Die erfolgreiche Sprengung war eine der größten Herausforderungen bei der Umwandlung des 37 Hektar großen Areals.

„Wir bauen nun auf eine weitere gute Zukunft für das ehemalige Kraftwerksgelände. Denn wir haben es hier mit tatkräftigen privaten Investoren in einem guten Zusammenwirken mit der Stadt und Region Lünen zu tun. Gemeinsam wollen wir aus dieser Fläche etwas Gutes für die Menschen und die Wirtschaft entwickeln“, betont Prof. Dr. Andreas Pinkwart, Minister für Wirtschaft, Innovation, Digitalisierung und Energie des Landes Nordrhein-Westfalen.

Thomas Hagedorn, geschäftsführender Gesellschafter der Unternehmensgruppe, ergänzt: „In Zeiten von Flächenknappheit bergen ausgediente Kraftwerksareale enormes Potenzial. Indem wir an Standorten wie Lünen neue Nutzungskonzepte entwickeln, leisten wir einen wichtigen Beitrag zur wirtschaftlichen Entwicklung einer ganzen Region und schaffen neue Perspektiven für die lokale Bevölkerung.“

„Das war ein ergreifender Moment für die Lünerinnen und Lüner. Hier stand ein Kraftwerk, was den Menschen in der Region 80 Jahre lang die Lebensgrundlage geliefert hat. Es ist etwas, was wegbricht, aber gleichzeitig erleben die Menschen greifbar die Chance, dass hier etwas Neues entsteht“, unterstreicht Lünens Bürgermeister Jürgen Kleine-Frauns.

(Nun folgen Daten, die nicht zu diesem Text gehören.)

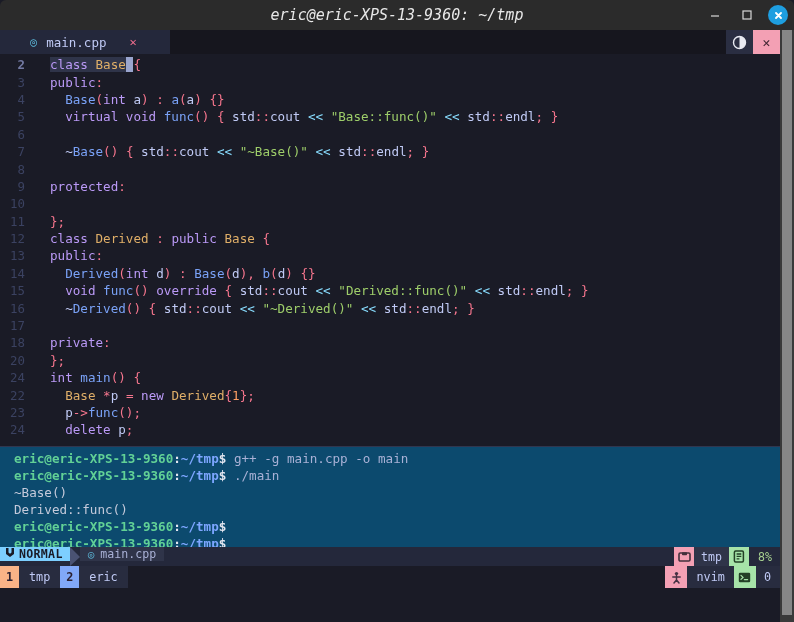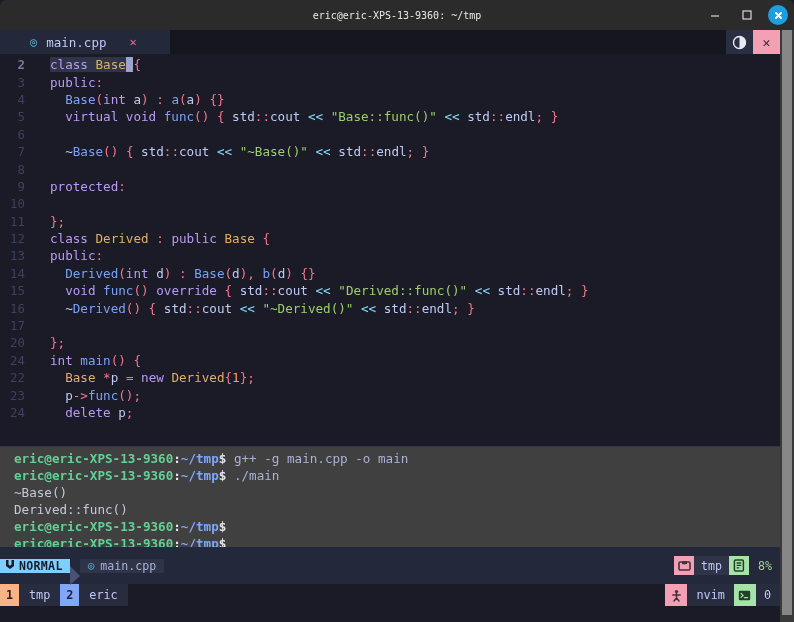--- a/index.html
+++ b/index.html
@@ -20,9 +20,10 @@
     border-radius: 6px 6px 0 0;
   }
   .titlebar-text {
-    color: #e8e8e8; font-size: 10px;
+    color: #e8e8e8; font-size: 15px;
     font-family: "DejaVu Sans Mono", monospace;
     letter-spacing: 0px;
+    font-style: italic;
   }
   .win-btns {
     position: absolute; right: 6px; top: 0; height: 30px;

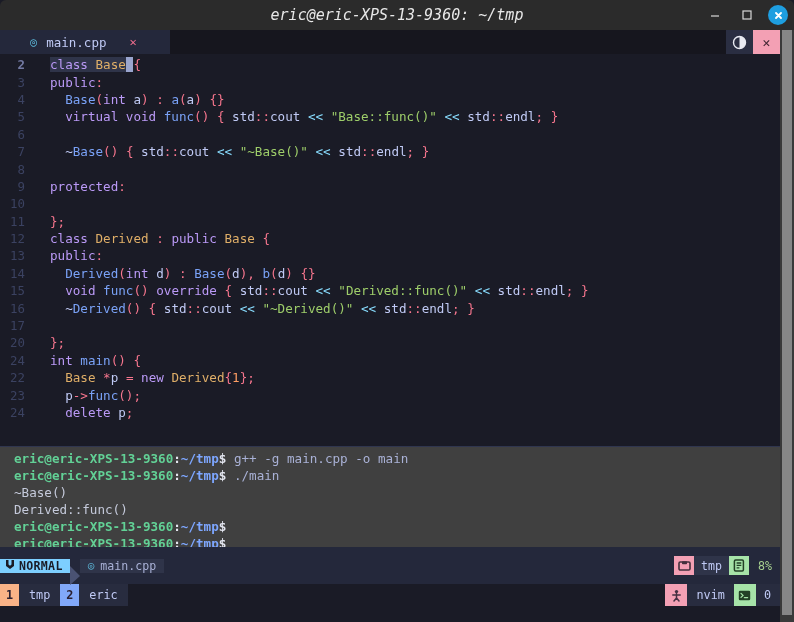--- a/index.html
+++ b/index.html
@@ -336,6 +336,10 @@
       <span class="ctext"> </span>
     </div>
 
+    <div class="cline">
+      <span class="lnum">18</span>
+      <span class="ctext"><span class="kw">private</span><span class="pun">:</span></span>
+    </div>
 
 
     <div class="cline">

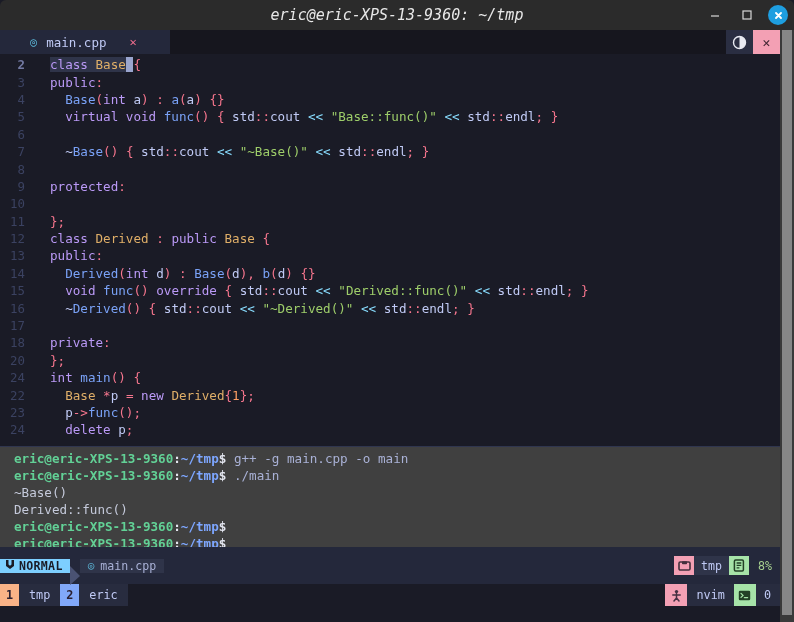--- a/index.html
+++ b/index.html
@@ -104,7 +104,7 @@
 
   
   .term {
-    background: #404040; height: 100px;
+    background: #0c4a6e; height: 100px;
     padding: 4px 8px 0 14px; overflow: hidden;
   }
   .tline {

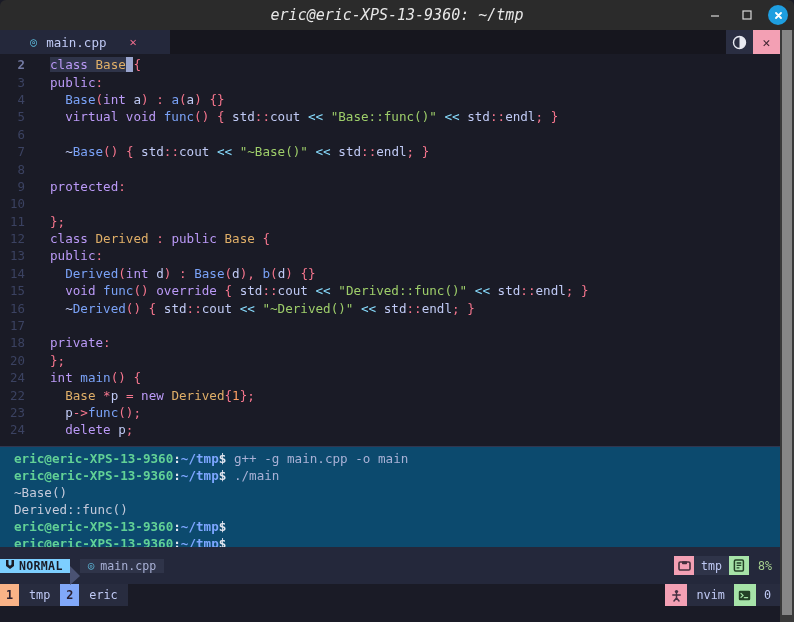--- a/index.html
+++ b/index.html
@@ -120,8 +120,8 @@
 
   
   .statusline {
-    height: 37px; background: #24283b;
-    display: flex; align-items: center; font-size: 11.6px;
+    height: 19px; background: #24283b;
+    display: flex; align-items: flex-start; font-size: 11.6px;
   }
   .sl-mode {
     background: #7dcfff; color: #1a1b26; font-weight: bold;

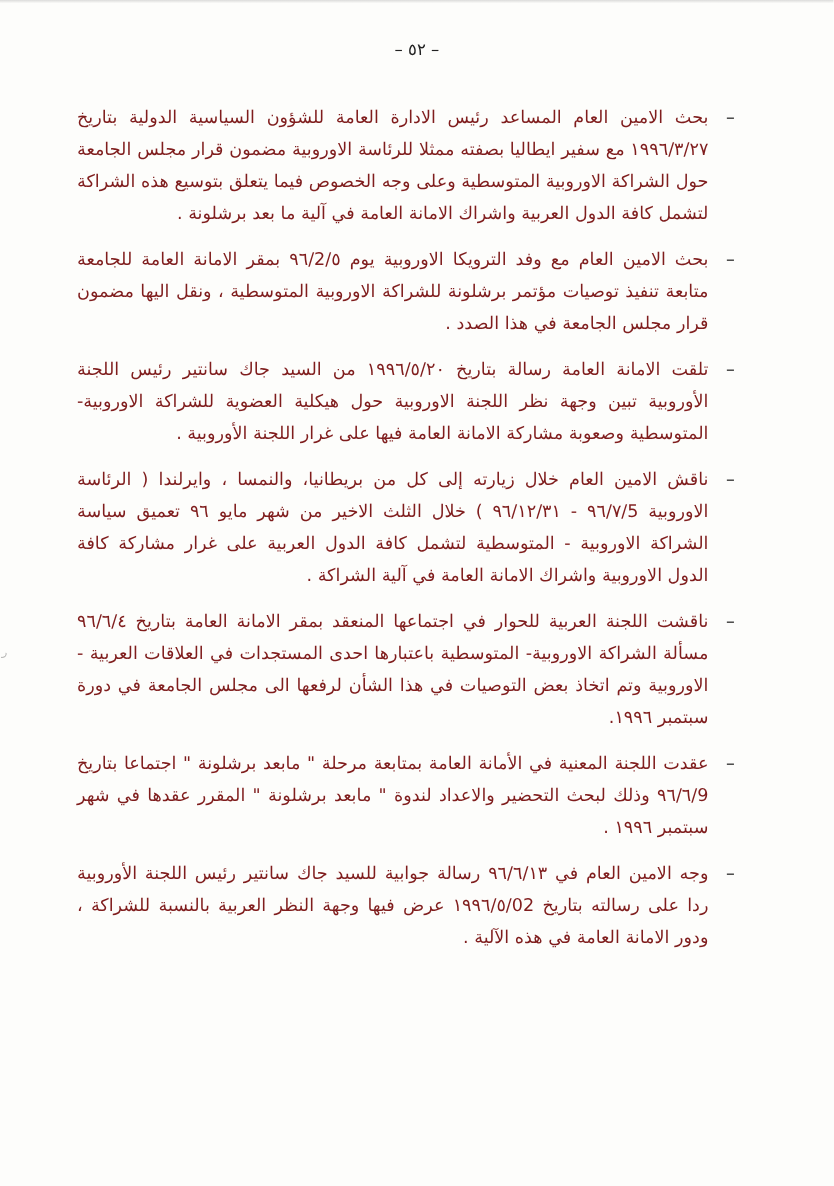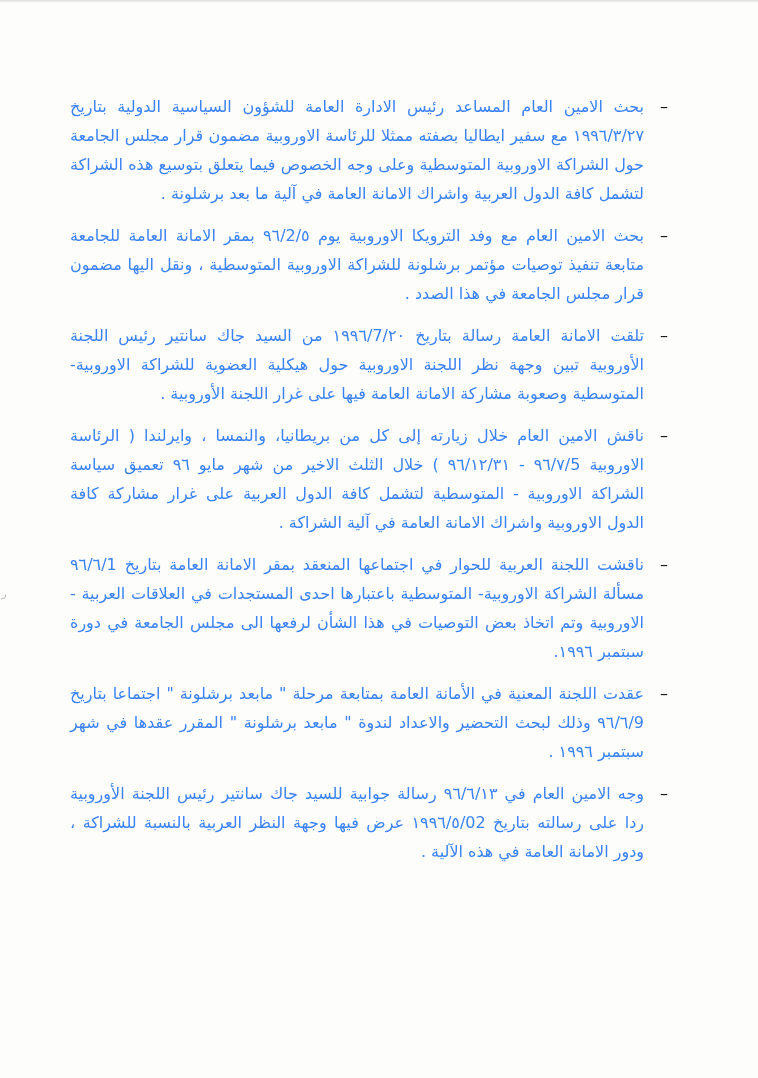--- a/index.html
+++ b/index.html
@@ -81,6 +81,7 @@
 <body>
 
 <div class="page">
+  <div class="page-number">– ٥٢ –</div>
 
   <div class="content" id="bullet-list">
   <div class="bullet-item">

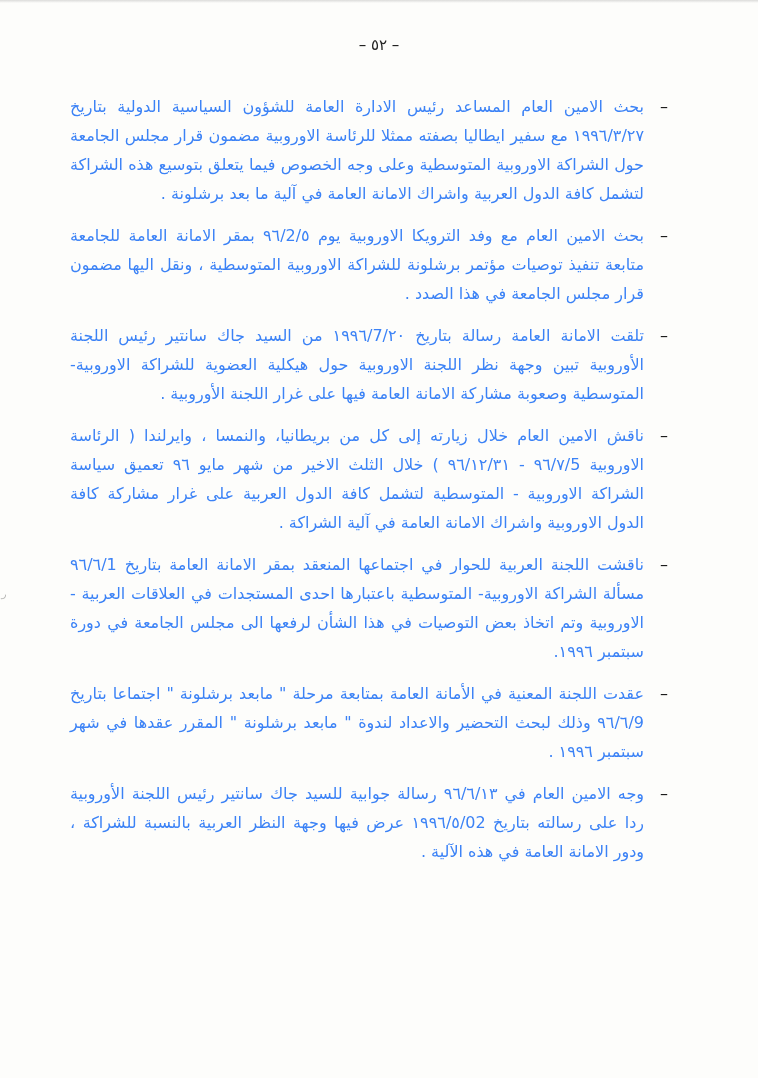--- a/index.html
+++ b/index.html
@@ -64,7 +64,7 @@
     line-height: 29px;
     text-align: justify;
     text-justify: inter-word;
-    color: #3b82f6;
+    color: #7f1d1d;
   }
   
   .scan-mark {

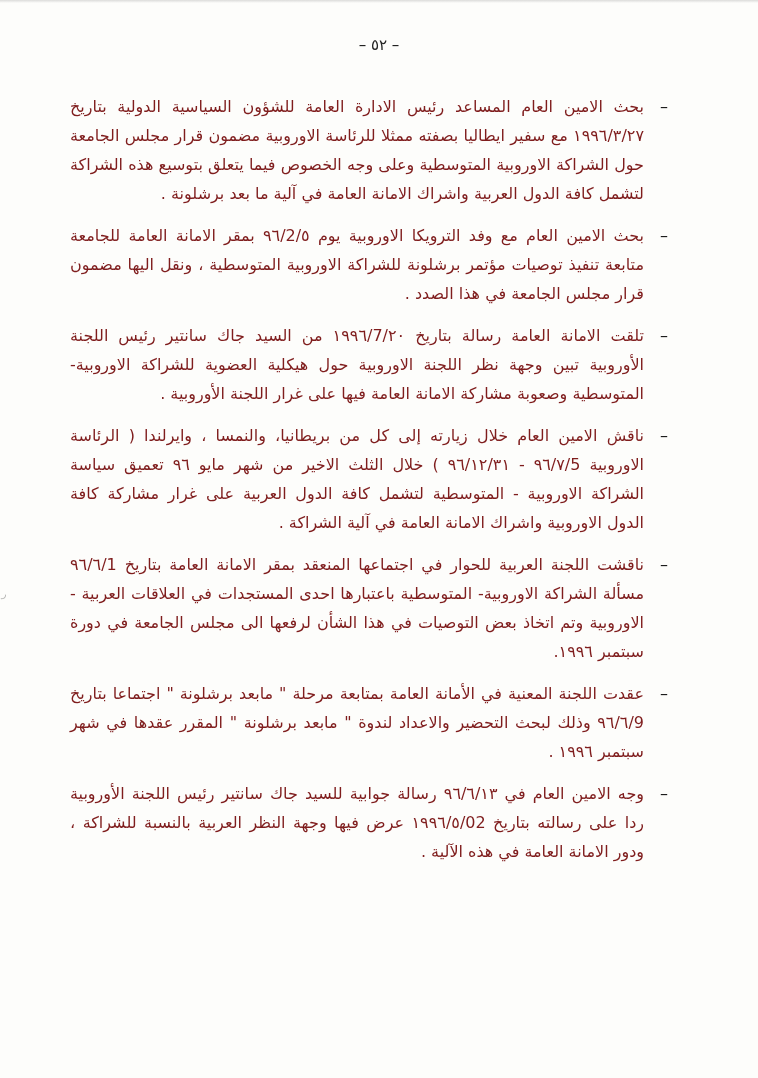--- a/index.html
+++ b/index.html
@@ -96,7 +96,7 @@
 
   <div class="bullet-item">
     <span class="dash">–</span>
-    <p class="bullet-text">تلقت الامانة العامة رسالة بتاريخ ١٩٩٦/7/٢٠ من السيد جاك سانتير رئيس اللجنة الأوروبية تبين وجهة نظر اللجنة الاوروبية حول هيكلية العضوية للشراكة الاوروبية- المتوسطية وصعوبة مشاركة الامانة العامة فيها على غرار اللجنة الأوروبية .</p>
+    <p class="bullet-text">تلقت الامانة العامة رسالة بتاريخ ١٩٩٦/٥/٢٠ من السيد جاك سانتير رئيس اللجنة الأوروبية تبين وجهة نظر اللجنة الاوروبية حول هيكلية العضوية للشراكة الاوروبية- المتوسطية وصعوبة مشاركة الامانة العامة فيها على غرار اللجنة الأوروبية .</p>
   </div>
 
   <div class="bullet-item">

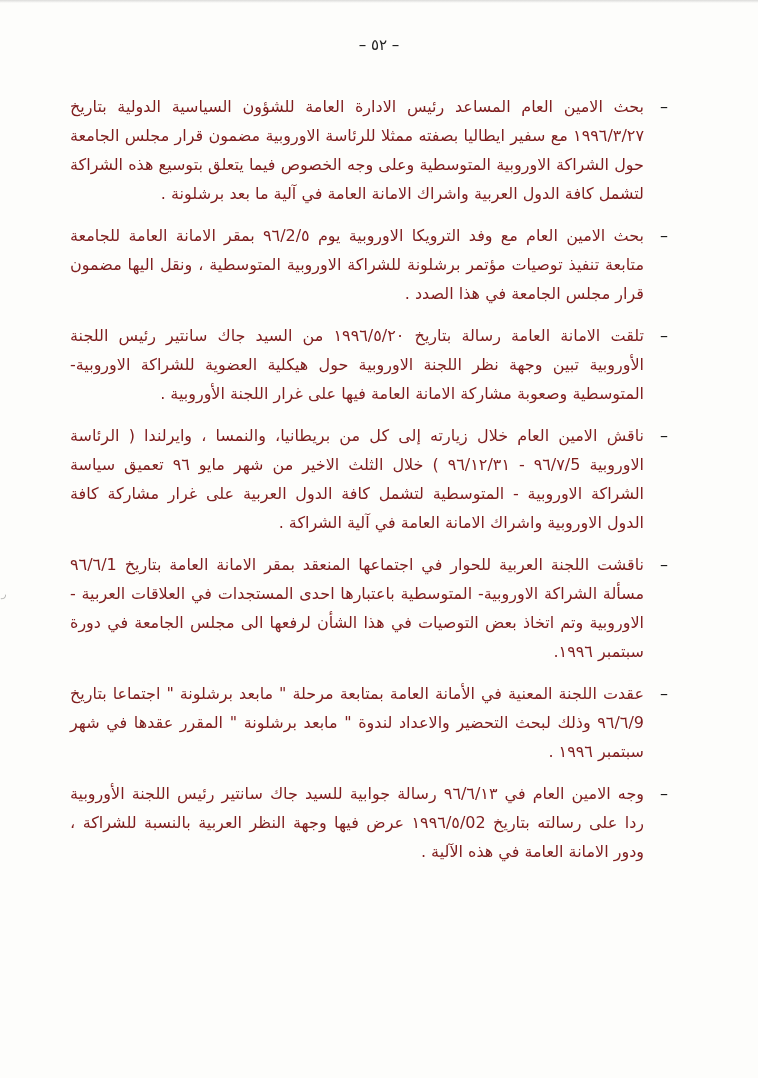--- a/index.html
+++ b/index.html
@@ -106,7 +106,7 @@
 
   <div class="bullet-item">
     <span class="dash">–</span>
-    <p class="bullet-text">ناقشت اللجنة العربية للحوار في اجتماعها المنعقد بمقر الامانة العامة بتاريخ ٩٦/٦/1 مسألة الشراكة الاوروبية- المتوسطية باعتبارها احدى المستجدات في العلاقات العربية - الاوروبية وتم اتخاذ بعض التوصيات في هذا الشأن لرفعها الى مجلس الجامعة في دورة سبتمبر ١٩٩٦.</p>
+    <p class="bullet-text">ناقشت اللجنة العربية للحوار في اجتماعها المنعقد بمقر الامانة العامة بتاريخ ٩٦/٦/٤ مسألة الشراكة الاوروبية- المتوسطية باعتبارها احدى المستجدات في العلاقات العربية - الاوروبية وتم اتخاذ بعض التوصيات في هذا الشأن لرفعها الى مجلس الجامعة في دورة سبتمبر ١٩٩٦.</p>
   </div>
 
   <div class="bullet-item">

Größte Sprengung Deutschlands im Jahr 2021

Die erfolgreiche Sprengung umfasste nicht nur das 70 Meter hohe Kesselhaus, den 110 Meter hohen Kühlturm sowie den 50 Meter hohen Wäscher der Rauchgasentschwefelungsanlage, sondern mit 250 Metern auch einen der höchsten Schornsteine Deutschlands. Nicht ohne Stolz verkündete Sprengmeister André Schewcow deswegen anschließend: „Wir sind mit dem Ergebnis sehr zufrieden. Denn alle Sprengungen verliefen planmäßig und die Gebäude lagen schon nach wenigen Sekunden so, wie sie sollten.“

Nun folgen der Rückbau und die Verwertung der gesprengten Objekte. Dabei kommen über 40 Großbagger und Maschinen zum Einsatz, darunter auch der größte Abbruchbagger Deutschlands.

100 Prozent des rund 180.000 Tonnen schweren Bauschutts und Schrotts werden recycelt und der Bauschutt noch direkt vor Ort wiederverwendet. So werden Ressourcen geschont, Transporte minimiert und die Entsorgung reduziert.

Ehemalige Kraftwerksfläche wird bereits seit 2019 für neue Nutzung vorbereitet

Die Hagedorn Unternehmensgruppe hat die 52 Fußballfelder große Fläche vor etwas mehr als einem Jahr übernommen. Auf dem Gelände an der Moltkestraße sollen in enger Abstimmung mit der Stadt Lünen hochwertige neue Industrie- und Gewerbeflächen entstehen. Seit 2013 hat die Gruppe insgesamt über 1,5 Millionen Quadratmeter sogenannter Brownfieldflächen revitalisiert. Hagedorn steuert dabei stets die komplette Prozesskette aus einer Hand. So auch aktuell in Lünen: Vom Erwerb der Fläche über die Entkernung und den Rückbau sämtlicher Gebäude, das Recycling und Stoffstrommanagement der anfallenden Materialien bis hin zur Bodenaufbereitung und Verdichtung sowie dem abschließenden Tief- und Straßenbau greifen alle Prozesse eng ineinander.